**Data extract:**
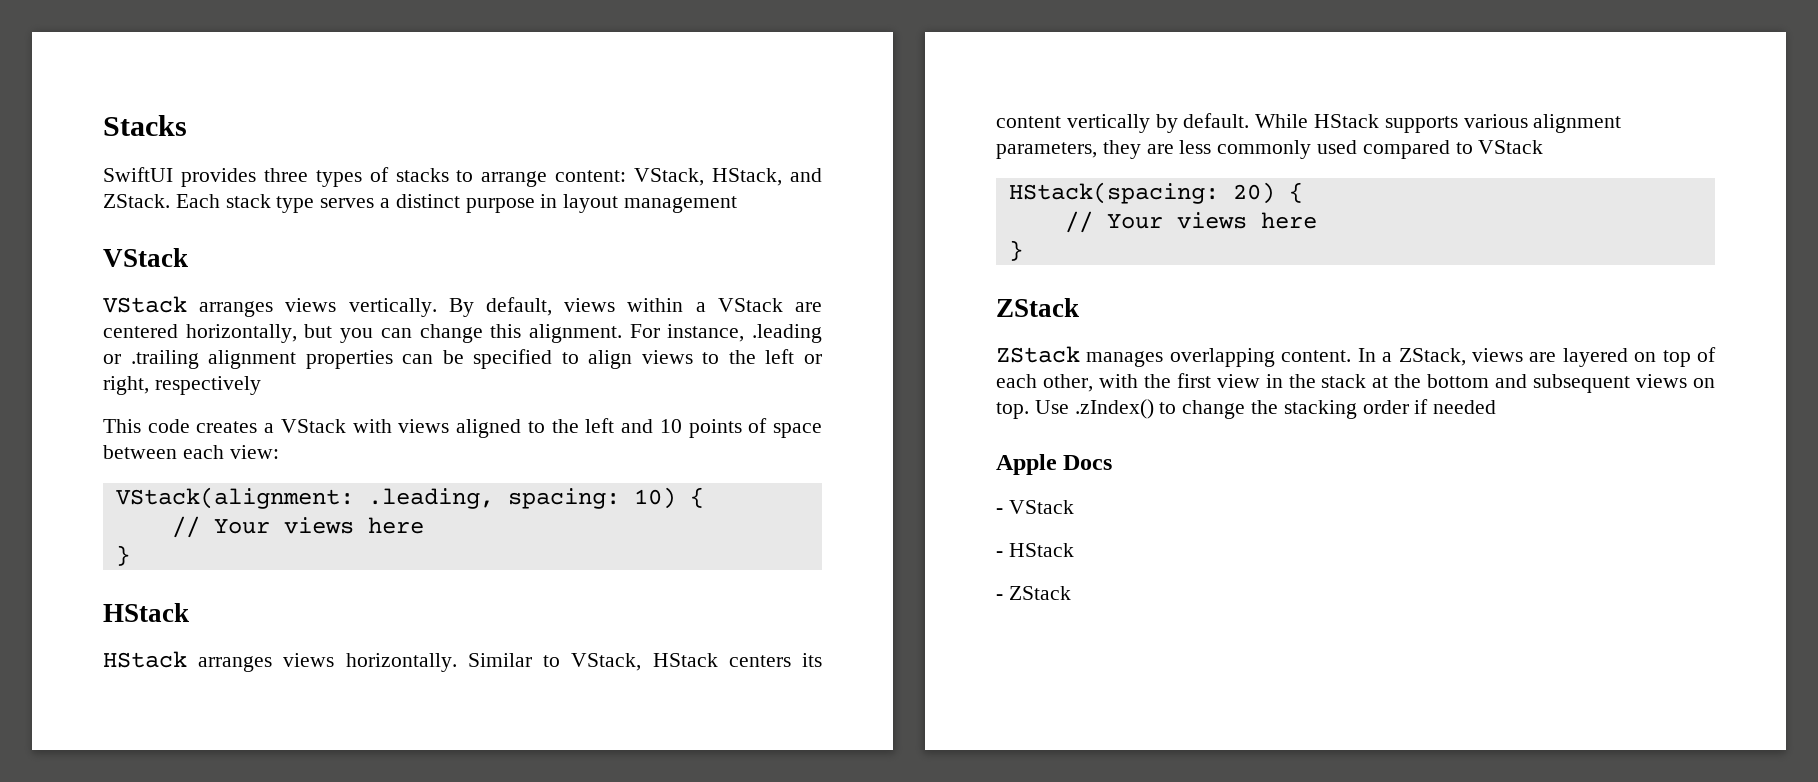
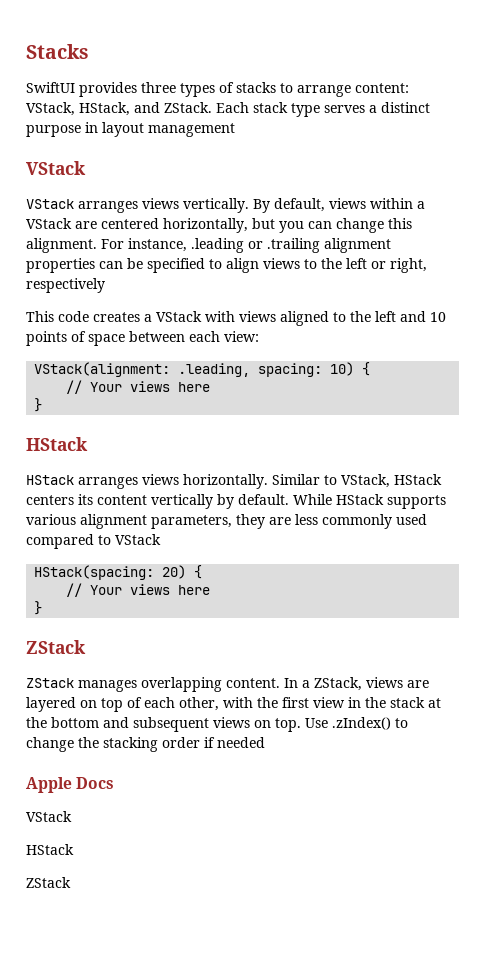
  Apple Docs
- - VStack
- - HStack
- - ZStack
+ VStack
+ HStack
+ ZStack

**Description of the task:**
Write out the material above again, word for word, minus its pictures.

**Solved exercise:**
  Apple Docs
- - VStack
- - HStack
- - ZStack
+ VStack
+ HStack
+ ZStack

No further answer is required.